Глава одиннадцатая. Признание
«В конце концов, – спросил меня на днях Дарвин, – что это за религия такая у Карлейля, – да есть ли она у него вообще?» Я покачала головой, сказав, что знаю об этом не больше, чем он.
Из письма Джейн Уэлш Карлейль – Томасу Карлейлю, 1838Успех «Французской революции» радовал, но на материальном положении Карлейлей он сказался не сразу, и Карлейль незадолго до ее выхода в свет договорился при содействии Гарриет Мартино прочесть курс из шести лекций о немецкой литературе. Программа, объявленная в проспекте, была грандиозна: она включала историю германцев, строй немецкого языка, Реформацию, Лютера, мейстерзингеров, возрождение немецкой литературы, характеристику современной немецкой литературы, драму. Все это завершалось замечаниями об итогах и перспективах. Ясно было, что лекции задуманы не с целью поразвлечь публику, не требуя от нее умственного усилия. Тем не менее билеты, по гинее за весь курс, расходились очень бойко, а публики собралось много, притом самая фешенебельная.
Мы видели, каких мук стоило Карлейлю уже в зрелом возрасте выступить даже с небольшой формальной речью в Эдинбурге. Несомненно, это первое свое публичное испытание он перенес гораздо тяжелее. Он настаивал на том, что лекции не будут заранее подготовлены – под тем предлогом (а это можно расценивать только как предлог), что он занят корректурой «Французской революции». Поэтому никаких записей для лекций не было сделано. Ему необходимо было появиться перед публикой таким же безоружным, как она, и в противоборстве мнений победить ее. За неделю до первой лекции он дрожал при одной мысли о ней. Себя он сравнивал с человеком, выброшенным за борт: либо научится плавать, либо утонет. Он молил о том, чтоб спокойствие не покинуло его в тот момент и – хоть это, возможно, ему и не угрожало – чтоб его не одурманила слава. Один друг дома опасался, что Карлейль от волнения обратится к публике «Господа и дамы» и обидит своих слушательниц, но Джейн успокаивала его: скорее всего Карлейль выйдет и скажет: «Ну-ка, глупые создания, послушайте, что я вам расскажу». Ее больше волновало другое.
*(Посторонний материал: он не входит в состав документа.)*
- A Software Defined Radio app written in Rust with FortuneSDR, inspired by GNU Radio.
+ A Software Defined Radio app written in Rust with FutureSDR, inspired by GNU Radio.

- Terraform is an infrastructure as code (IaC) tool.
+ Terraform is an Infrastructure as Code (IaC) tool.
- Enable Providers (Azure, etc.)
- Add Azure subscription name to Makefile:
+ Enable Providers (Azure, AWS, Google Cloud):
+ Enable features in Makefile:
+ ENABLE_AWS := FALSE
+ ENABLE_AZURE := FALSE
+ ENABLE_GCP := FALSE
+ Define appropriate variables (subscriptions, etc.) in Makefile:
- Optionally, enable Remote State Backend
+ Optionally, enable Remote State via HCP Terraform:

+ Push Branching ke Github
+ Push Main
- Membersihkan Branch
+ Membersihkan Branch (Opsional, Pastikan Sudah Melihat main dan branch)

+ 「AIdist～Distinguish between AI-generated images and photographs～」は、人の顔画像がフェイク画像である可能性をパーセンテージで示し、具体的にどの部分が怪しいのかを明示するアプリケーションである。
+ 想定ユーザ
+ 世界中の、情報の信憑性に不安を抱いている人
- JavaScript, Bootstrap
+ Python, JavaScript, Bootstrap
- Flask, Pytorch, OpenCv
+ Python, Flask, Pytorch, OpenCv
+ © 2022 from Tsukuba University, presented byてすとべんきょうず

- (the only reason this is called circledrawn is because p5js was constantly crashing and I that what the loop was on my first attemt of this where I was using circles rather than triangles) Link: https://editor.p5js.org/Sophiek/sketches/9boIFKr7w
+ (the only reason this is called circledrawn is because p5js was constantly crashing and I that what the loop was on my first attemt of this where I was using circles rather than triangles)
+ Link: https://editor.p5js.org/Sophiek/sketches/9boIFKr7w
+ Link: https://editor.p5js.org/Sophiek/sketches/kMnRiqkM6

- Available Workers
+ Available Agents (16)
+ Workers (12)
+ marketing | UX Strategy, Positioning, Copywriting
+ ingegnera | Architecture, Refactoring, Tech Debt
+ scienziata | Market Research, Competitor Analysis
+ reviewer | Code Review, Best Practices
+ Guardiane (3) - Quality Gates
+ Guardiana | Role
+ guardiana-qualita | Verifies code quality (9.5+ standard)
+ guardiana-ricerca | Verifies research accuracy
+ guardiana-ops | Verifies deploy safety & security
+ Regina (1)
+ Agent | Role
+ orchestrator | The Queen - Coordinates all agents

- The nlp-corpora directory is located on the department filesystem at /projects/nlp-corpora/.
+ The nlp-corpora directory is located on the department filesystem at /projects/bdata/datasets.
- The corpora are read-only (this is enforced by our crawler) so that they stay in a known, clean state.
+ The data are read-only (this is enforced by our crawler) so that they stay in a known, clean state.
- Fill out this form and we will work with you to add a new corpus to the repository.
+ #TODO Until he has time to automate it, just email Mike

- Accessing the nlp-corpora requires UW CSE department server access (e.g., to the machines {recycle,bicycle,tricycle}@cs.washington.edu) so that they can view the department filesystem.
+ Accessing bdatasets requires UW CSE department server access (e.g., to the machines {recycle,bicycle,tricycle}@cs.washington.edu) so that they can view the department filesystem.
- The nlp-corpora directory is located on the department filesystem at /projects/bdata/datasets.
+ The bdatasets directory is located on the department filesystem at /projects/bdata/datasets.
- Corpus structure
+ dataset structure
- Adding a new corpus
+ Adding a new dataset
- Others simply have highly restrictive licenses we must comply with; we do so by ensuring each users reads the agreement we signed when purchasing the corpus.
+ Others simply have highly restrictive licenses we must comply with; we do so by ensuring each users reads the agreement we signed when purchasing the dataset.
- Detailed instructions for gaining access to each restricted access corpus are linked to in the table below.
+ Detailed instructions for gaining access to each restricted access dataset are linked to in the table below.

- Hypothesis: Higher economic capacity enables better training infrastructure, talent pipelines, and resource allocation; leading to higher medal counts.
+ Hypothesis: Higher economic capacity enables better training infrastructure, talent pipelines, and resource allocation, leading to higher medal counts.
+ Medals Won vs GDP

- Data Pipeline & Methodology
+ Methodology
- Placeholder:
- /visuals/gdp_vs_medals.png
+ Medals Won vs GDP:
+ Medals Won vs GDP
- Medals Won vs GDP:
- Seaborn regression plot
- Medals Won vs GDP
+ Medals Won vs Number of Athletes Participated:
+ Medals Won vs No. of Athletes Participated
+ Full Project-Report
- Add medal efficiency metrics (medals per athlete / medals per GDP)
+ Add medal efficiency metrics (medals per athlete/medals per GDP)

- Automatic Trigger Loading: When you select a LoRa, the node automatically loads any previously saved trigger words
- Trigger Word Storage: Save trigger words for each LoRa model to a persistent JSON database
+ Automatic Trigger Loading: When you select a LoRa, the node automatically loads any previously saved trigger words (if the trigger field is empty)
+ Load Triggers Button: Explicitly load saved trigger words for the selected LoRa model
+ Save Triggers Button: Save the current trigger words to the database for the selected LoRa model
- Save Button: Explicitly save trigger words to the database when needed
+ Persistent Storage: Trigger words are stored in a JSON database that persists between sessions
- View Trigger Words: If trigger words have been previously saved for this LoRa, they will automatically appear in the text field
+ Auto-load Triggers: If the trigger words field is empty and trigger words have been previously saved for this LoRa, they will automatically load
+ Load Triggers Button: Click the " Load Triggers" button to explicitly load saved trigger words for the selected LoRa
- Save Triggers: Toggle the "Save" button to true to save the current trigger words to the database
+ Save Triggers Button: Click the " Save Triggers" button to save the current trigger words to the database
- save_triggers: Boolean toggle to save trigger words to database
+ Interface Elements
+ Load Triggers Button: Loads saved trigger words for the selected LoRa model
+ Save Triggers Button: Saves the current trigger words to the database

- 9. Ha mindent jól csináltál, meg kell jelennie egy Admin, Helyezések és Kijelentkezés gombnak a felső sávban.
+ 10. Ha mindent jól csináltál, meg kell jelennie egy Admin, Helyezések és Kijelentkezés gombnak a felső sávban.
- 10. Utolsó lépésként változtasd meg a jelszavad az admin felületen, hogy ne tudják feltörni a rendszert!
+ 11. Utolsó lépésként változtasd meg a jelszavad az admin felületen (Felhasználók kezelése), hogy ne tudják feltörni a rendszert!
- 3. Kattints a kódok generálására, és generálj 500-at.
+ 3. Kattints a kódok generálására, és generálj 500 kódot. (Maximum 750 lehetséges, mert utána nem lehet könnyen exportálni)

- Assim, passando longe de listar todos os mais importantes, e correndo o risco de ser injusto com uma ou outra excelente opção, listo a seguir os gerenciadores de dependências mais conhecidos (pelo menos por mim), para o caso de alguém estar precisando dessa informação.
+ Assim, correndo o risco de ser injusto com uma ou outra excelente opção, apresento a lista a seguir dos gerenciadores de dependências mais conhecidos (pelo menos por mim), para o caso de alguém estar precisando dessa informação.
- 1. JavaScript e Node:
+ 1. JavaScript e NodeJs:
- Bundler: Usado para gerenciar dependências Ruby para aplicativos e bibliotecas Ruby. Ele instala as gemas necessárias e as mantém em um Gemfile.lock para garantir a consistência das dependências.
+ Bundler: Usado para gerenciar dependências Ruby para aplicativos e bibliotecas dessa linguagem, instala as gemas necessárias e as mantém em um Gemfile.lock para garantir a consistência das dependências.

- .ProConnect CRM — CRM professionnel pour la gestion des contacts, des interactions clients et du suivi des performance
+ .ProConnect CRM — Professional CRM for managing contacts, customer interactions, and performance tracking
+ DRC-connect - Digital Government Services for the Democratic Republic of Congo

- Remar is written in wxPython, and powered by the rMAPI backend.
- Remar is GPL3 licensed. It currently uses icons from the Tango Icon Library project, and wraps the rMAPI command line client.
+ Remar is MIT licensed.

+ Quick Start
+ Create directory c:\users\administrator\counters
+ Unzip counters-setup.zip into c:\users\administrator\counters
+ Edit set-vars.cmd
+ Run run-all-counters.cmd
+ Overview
Может быть, Карлейль и не опоздает к началу лекций – к трем часам, особенно если она подведет все часы в доме на полчаса вперед, но вот закончить лекцию ровно в четыре он вряд ли сумеет, разве только с ударом часов на столе сама собой появится зажженная сигара. Всю зиму Джейн болела простудами, и Карлейль, сидя у себя среди книг и бумаг, очень расстраивался, слыша из-за стены ее кашель. К первой лекции она немного поправилась, но так волновалась, что не пошла на нее. На остальных она присутствовала и перед каждой наливала Карлейлю рюмку бренди с водой точно так же, как сделала и много лет спустя перед его поездкой в Эдинбург.